**What is required:**
Repeat the listing that follows exactly. Pictures are not part of the copy.
────
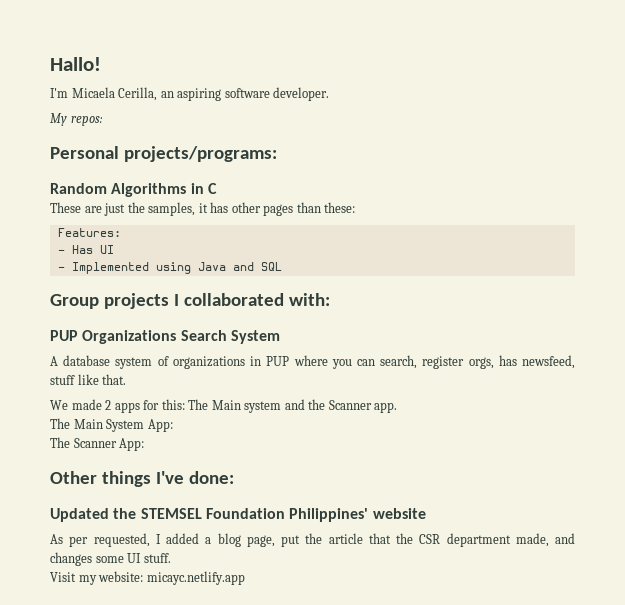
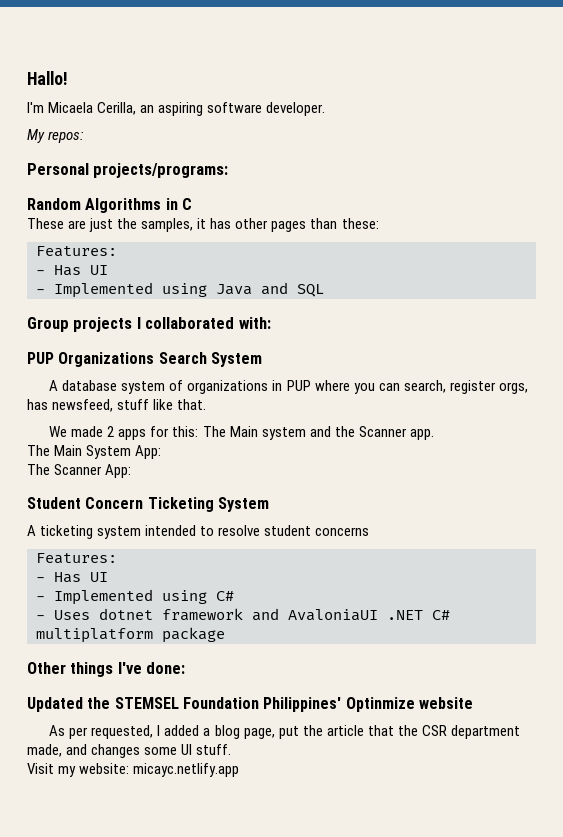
+ Student Concern Ticketing System
+ A ticketing system intended to resolve student concerns
+ Features:
+ - Has UI
+ - Implemented using C#
+ - Uses dotnet framework and AvaloniaUI .NET C# multiplatform package
- Updated the STEMSEL Foundation Philippines' website
+ Updated the STEMSEL Foundation Philippines' Optinmize website

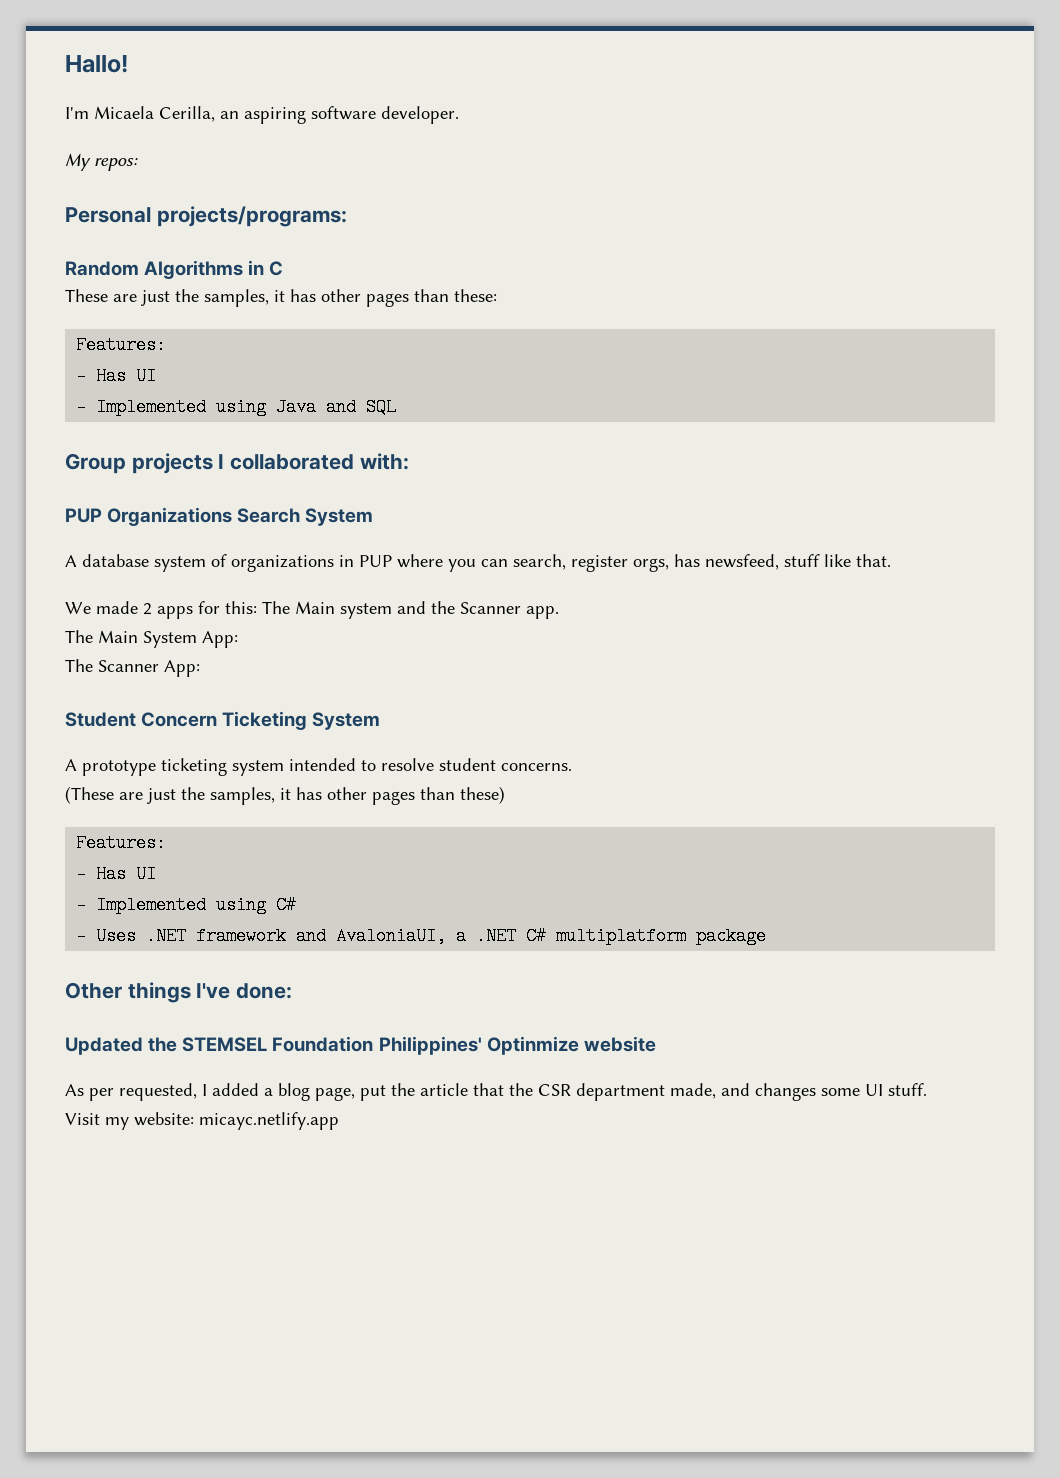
- A ticketing system intended to resolve student concerns
+ A prototype ticketing system intended to resolve student concerns.
+ (These are just the samples, it has other pages than these)
- - Uses dotnet framework and AvaloniaUI .NET C# multiplatform package
+ - Uses .NET framework and AvaloniaUI, a .NET C# multiplatform package

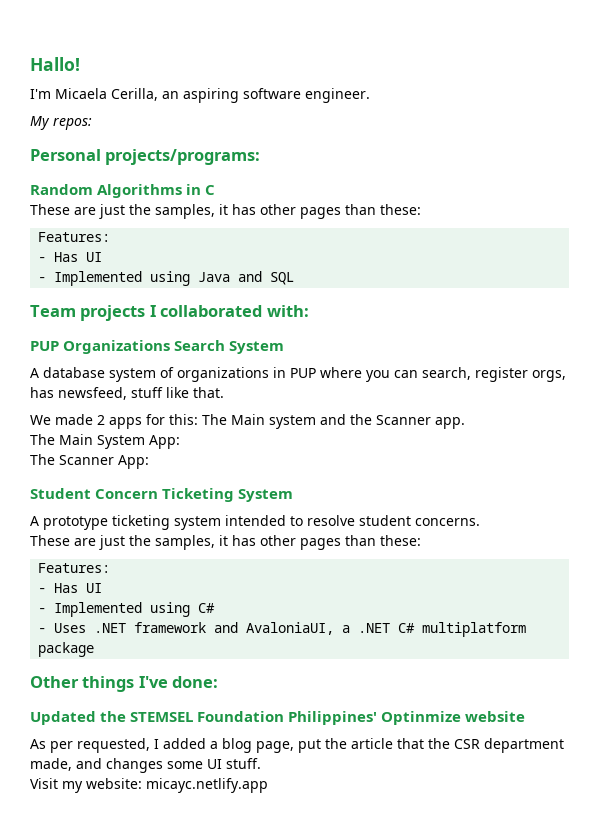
- I'm Micaela Cerilla, an aspiring software developer.
+ I'm Micaela Cerilla, an aspiring software engineer.
- Group projects I collaborated with:
+ Team projects I collaborated with:
  A prototype ticketing system intended to resolve student concerns.
- (These are just the samples, it has other pages than these)
+ These are just the samples, it has other pages than these:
────
**Written answer:**
+ Student Concern Ticketing System
+ A ticketing system intended to resolve student concerns
+ Features:
+ - Has UI
+ - Implemented using C#
+ - Uses dotnet framework and AvaloniaUI .NET C# multiplatform package
- Updated the STEMSEL Foundation Philippines' website
+ Updated the STEMSEL Foundation Philippines' Optinmize website

- A ticketing system intended to resolve student concerns
+ A prototype ticketing system intended to resolve student concerns.
+ (These are just the samples, it has other pages than these)
- - Uses dotnet framework and AvaloniaUI .NET C# multiplatform package
+ - Uses .NET framework and AvaloniaUI, a .NET C# multiplatform package

- I'm Micaela Cerilla, an aspiring software developer.
+ I'm Micaela Cerilla, an aspiring software engineer.
- Group projects I collaborated with:
+ Team projects I collaborated with:
  A prototype ticketing system intended to resolve student concerns.
- (These are just the samples, it has other pages than these)
+ These are just the samples, it has other pages than these:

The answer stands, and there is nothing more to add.